Please copy every line below that contains the string "Rachel".

** Opening Information block **

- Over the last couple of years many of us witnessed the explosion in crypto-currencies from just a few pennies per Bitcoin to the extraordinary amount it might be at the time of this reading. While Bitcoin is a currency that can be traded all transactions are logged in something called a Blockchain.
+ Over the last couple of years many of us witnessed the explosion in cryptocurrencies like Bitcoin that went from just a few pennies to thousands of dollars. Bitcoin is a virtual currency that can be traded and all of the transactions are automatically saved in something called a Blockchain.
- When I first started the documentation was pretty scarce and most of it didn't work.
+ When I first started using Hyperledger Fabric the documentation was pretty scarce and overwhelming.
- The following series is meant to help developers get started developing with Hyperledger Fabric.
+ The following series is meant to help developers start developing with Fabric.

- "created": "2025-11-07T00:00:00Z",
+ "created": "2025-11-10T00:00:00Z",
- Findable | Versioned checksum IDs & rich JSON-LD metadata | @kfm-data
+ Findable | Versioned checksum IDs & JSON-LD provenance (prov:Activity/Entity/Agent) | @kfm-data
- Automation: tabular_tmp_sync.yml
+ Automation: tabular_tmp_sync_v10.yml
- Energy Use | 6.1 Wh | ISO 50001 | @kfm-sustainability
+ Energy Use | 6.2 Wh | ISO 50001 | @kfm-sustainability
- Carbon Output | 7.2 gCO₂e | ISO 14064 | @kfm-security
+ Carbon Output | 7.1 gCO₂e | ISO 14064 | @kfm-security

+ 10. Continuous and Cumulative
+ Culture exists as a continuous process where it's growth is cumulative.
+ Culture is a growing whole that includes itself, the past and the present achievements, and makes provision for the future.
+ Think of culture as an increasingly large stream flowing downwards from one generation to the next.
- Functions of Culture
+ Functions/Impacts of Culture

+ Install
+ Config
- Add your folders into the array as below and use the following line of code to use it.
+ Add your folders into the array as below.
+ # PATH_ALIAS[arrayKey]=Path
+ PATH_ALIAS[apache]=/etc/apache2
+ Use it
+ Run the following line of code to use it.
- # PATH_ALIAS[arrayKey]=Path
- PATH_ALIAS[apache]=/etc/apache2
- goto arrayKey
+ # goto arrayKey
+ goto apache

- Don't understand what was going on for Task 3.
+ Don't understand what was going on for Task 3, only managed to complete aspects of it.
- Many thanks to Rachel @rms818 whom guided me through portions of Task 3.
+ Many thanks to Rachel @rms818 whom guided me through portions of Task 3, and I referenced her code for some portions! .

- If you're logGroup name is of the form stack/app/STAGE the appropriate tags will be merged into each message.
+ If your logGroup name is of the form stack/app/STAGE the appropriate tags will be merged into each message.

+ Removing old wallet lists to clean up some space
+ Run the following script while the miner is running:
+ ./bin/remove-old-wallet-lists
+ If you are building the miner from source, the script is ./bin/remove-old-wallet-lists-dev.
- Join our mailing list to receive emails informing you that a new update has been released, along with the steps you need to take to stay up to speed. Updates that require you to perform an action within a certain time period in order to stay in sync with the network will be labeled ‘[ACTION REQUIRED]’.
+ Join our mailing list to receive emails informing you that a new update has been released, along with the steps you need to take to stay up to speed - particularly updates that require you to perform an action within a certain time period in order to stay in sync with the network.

** Closing Information block **

Exercise output:
- Many thanks to Rachel @rms818 whom guided me through portions of Task 3.
+ Many thanks to Rachel @rms818 whom guided me through portions of Task 3, and I referenced her code for some portions! .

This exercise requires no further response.